With data being hailed as the new currency, we’re seen growing attention to data standards across regions and industries. Data standards govern what data is collected, how it is structured, and what that data means. When widely adopted across an industry, across regions, and across their interacting agents, standards play a foundational role in enabling users to unlock the value by enabling greater automation, delivering new insights, and facilitating more efficient collaboration. Moreover, in industries such as financial services, where trust, interoperability, and compliance are top of mind for customers, standardization can enable greater efficiency for ensuring compliance with information regulations and in preventing financial crime.
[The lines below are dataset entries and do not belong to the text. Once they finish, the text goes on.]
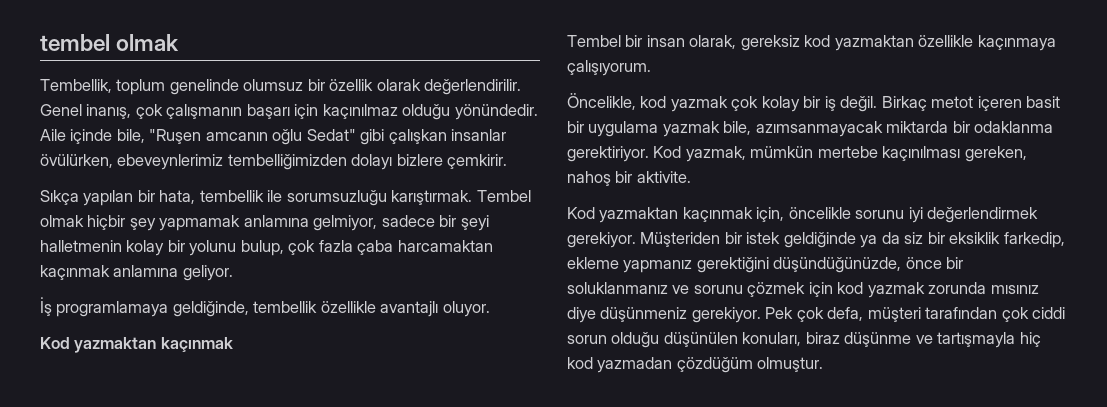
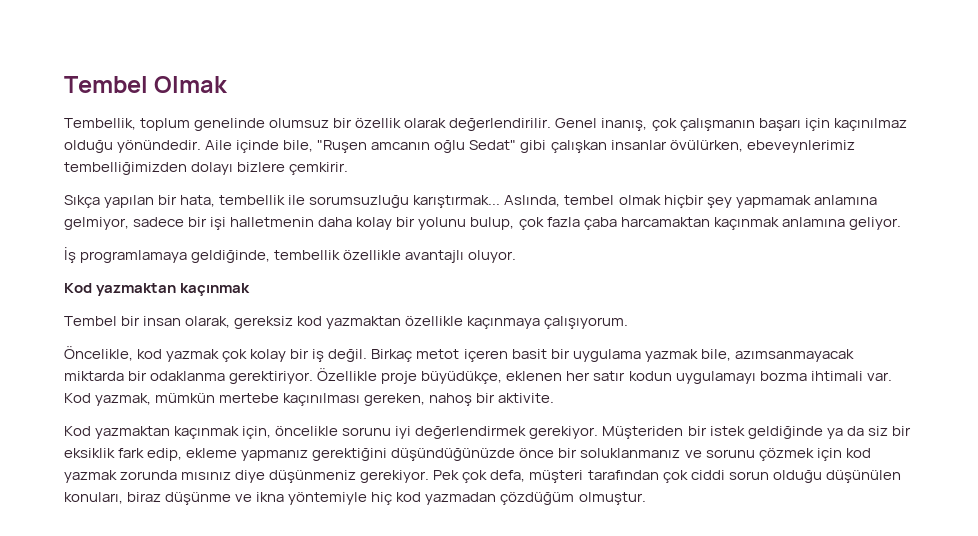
- tembel olmak
+ Tembel Olmak
- Sıkça yapılan bir hata, tembellik ile sorumsuzluğu karıştırmak. Tembel olmak hiçbir şey yapmamak anlamına gelmiyor, sadece bir şeyi halletmenin kolay bir yolunu bulup, çok fazla çaba harcamaktan kaçınmak anlamına geliyor.
+ Sıkça yapılan bir hata, tembellik ile sorumsuzluğu karıştırmak... Aslında, tembel olmak hiçbir şey yapmamak anlamına gelmiyor, sadece bir işi halletmenin daha kolay bir yolunu bulup, çok fazla çaba harcamaktan kaçınmak anlamına geliyor.
+ Özellikle proje büyüdükçe, eklenen her satır kodun uygulamayı bozma ihtimali var.
- Müşteriden bir istek geldiğinde ya da siz bir eksiklik farkedip, ekleme yapmanız gerektiğini düşündüğünüzde, önce bir soluklanmanız ve sorunu çözmek için kod yazmak zorunda mısınız diye düşünmeniz gerekiyor.
+ Müşteriden bir istek geldiğinde ya da siz bir eksiklik fark edip, ekleme yapmanız gerektiğini düşündüğünüzde önce bir soluklanmanız ve sorunu çözmek için kod yazmak zorunda mısınız diye düşünmeniz gerekiyor.
- Pek çok defa, müşteri tarafından çok ciddi sorun olduğu düşünülen konuları, biraz düşünme ve tartışmayla hiç kod yazmadan çözdüğüm olmuştur.
+ Pek çok defa, müşteri tarafından çok ciddi sorun olduğu düşünülen konuları, biraz düşünme ve ikna yöntemiyle hiç kod yazmadan çözdüğüm olmuştur.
ISO 20022 is a machine-readable XML format that allows users to define tags and data types for each component of a message. It will increase the units of data for payment messages from just over 100 characters to approximately 9000 characters, significantly augmenting the amount of data that accompanies and provides context to a payment message. The expanded dictionary of data will enable messages to provide information related to payment roles (debtors, creditors, other agents), business processes (currency, execution and settlement dates, remittances), as well as descriptive data needed for business activities (purpose of payment, type of transaction). Adopting a common dictionary and a common standard is expected to introduce significant efficiencies for domains that manage payment processing systems and regulatory reporting, which have historically operated with vastly different standards and information formats. Herein lies another defining characteristic of ISO 20022: it can also act as an interoperability hub between different standards.

Benefits and current adoption

Of course, the value of standards can only be realized inasmuch as it is widely adopted. SWIFT has mandated that all banks leveraging SWIFT—that is, all actors sending and receiving wire payments—need to have adopted ISO 20022 by November 2022 for incoming wires, and by 2025 for outgoing wires. Regional rails, such as those in the UK, US, Canada, Australia, etc., are also following suit and developing mandates to incorporate ISO 20022 as part of their faster payment rails like low-value peer to peer and business transactions. According to SWIFT, already used by payment systems in over 70 countries, in the coming years it will be the de facto standard for high-value payment systems of all reserve currencies, supporting 80 percent of global volumes and 87percent of value transactions worldwide.

We’re also seeing many of our own customers incorporate ISO 20022 adoption as part of ongoing investments to modernize legacy systems across their data estate. Including ISO 20022 as part of a broader modernization strategy not only creates paths for financial services organizations to convert to the new standard, it opens opportunities for organizations to assess how to unlock the value of new, higher quality payments data. We’re seeing customers uncover opportunities for more transparency, more automation, and new services, all fueled by the richer intelligence encased in the ISO 20022 format—the benefits extend far beyond compliance.

We can group the benefits of ISO 20022 adoption into three areas: enabling automation, improving compliance and fraud prevention, and improved customer insights.

By standardizing how data is structured and collected, payment agents can streamline invoice and payment processing, requiring fewer manual interventions and enabling faster payment reporting. This can provide value in many ways, automated supplier and buyer invoicing, automated AR and PR reconciliation, AI-enabled repair automation, and accelerated mortgage closing processes, to name a few examples.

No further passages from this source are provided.